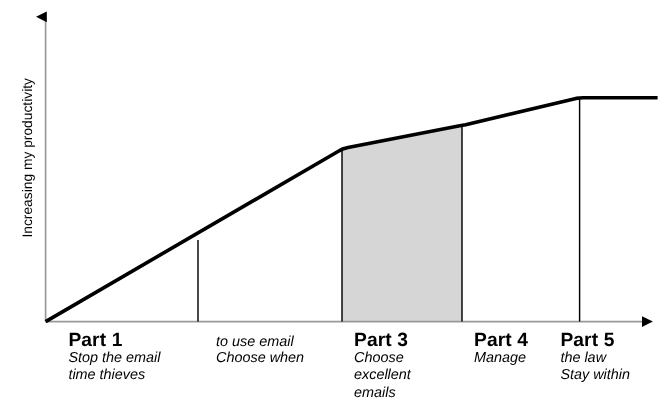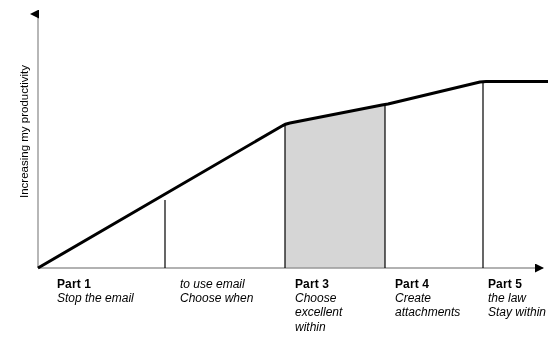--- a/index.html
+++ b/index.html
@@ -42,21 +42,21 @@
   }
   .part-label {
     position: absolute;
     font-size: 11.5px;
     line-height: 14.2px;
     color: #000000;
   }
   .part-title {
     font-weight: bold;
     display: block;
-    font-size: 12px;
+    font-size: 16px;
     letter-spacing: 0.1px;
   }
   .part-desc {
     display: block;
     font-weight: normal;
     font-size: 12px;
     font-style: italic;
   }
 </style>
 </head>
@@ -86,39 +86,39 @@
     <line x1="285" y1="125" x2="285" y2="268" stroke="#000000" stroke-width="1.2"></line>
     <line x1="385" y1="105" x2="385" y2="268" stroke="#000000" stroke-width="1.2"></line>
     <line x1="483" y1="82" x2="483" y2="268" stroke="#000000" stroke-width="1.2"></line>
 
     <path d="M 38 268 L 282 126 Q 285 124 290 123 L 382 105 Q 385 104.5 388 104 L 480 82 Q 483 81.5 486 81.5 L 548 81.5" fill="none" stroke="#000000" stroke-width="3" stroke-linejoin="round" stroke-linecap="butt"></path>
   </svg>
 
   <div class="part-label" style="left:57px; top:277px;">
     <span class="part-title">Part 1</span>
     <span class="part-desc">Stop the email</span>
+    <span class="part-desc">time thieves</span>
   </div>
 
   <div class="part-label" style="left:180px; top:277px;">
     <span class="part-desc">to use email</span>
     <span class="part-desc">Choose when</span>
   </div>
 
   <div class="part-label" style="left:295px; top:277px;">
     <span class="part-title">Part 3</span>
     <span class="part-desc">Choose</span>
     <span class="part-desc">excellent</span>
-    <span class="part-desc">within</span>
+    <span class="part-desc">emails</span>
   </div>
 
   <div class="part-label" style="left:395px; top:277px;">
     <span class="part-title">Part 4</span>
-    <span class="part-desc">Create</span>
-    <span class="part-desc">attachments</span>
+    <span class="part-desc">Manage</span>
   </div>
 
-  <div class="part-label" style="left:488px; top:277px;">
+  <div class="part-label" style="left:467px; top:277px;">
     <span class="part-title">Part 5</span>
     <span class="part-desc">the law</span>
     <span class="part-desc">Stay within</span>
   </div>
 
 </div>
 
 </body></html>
□ □ □
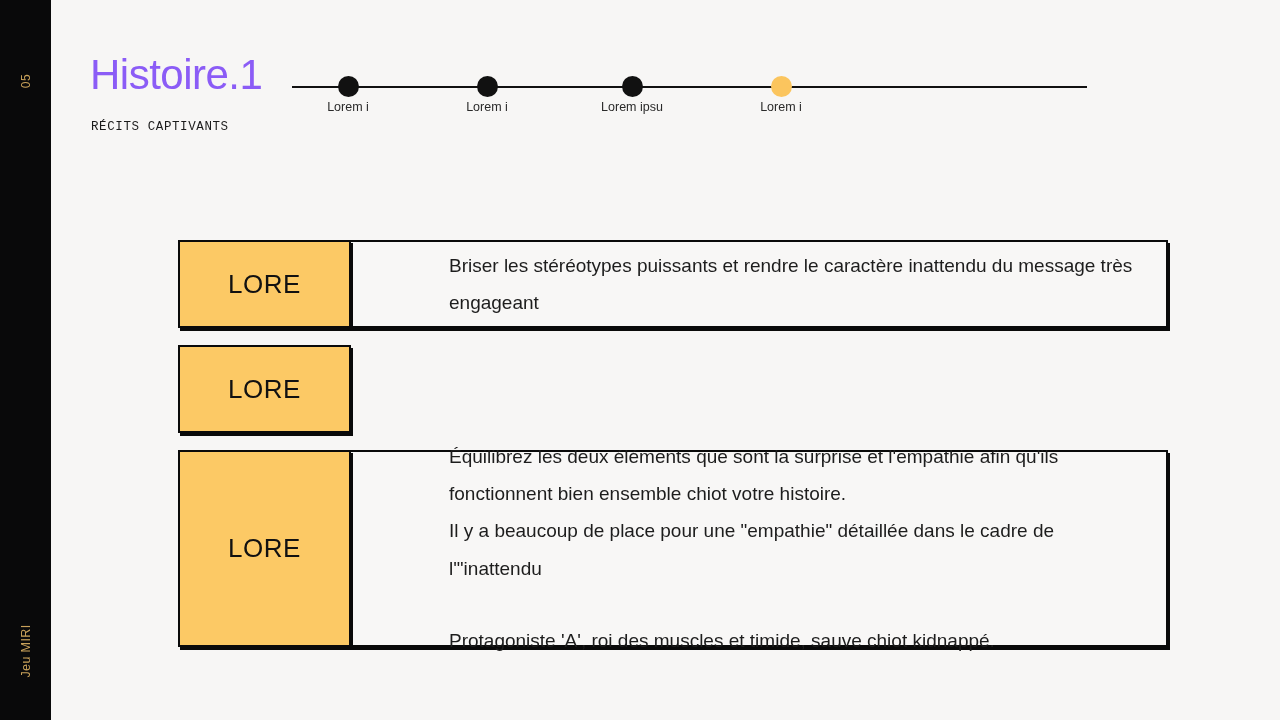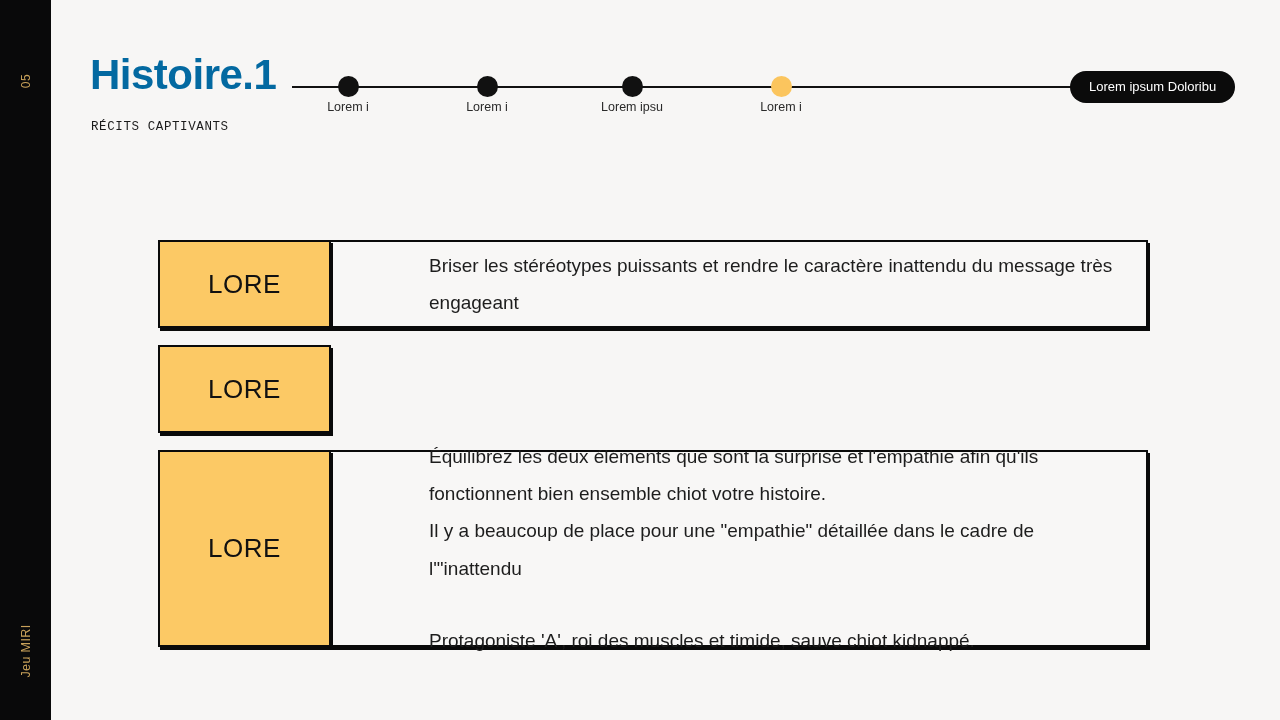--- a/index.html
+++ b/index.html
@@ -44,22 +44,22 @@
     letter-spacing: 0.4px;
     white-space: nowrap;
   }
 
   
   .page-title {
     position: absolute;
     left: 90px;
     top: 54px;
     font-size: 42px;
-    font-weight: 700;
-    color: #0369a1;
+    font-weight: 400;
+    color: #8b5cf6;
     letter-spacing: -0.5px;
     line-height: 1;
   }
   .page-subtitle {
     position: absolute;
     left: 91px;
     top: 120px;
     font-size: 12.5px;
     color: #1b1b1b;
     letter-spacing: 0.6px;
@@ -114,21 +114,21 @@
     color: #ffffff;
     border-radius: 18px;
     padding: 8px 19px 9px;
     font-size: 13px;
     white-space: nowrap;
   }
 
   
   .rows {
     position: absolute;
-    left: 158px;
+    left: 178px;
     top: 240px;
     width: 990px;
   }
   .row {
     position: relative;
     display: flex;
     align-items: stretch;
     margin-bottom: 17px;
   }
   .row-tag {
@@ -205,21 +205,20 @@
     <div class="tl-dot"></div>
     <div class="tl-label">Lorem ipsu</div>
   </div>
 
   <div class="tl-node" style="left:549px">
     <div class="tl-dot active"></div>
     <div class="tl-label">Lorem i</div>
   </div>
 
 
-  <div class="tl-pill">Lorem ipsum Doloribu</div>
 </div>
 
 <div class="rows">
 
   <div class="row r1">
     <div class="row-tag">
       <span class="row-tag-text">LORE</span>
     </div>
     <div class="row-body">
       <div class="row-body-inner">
□ □ □
What is being asked:
All lines above with the word "left" need to be reported.

Result of this exercise:
   <div class="part-label" style="left:57px; top:277px;">
   <div class="part-label" style="left:180px; top:277px;">
   <div class="part-label" style="left:295px; top:277px;">
   <div class="part-label" style="left:395px; top:277px;">
-  <div class="part-label" style="left:488px; top:277px;">
+  <div class="part-label" style="left:467px; top:277px;">
     left: 90px;
     left: 91px;
-    left: 158px;
+    left: 178px;
   <div class="tl-node" style="left:549px">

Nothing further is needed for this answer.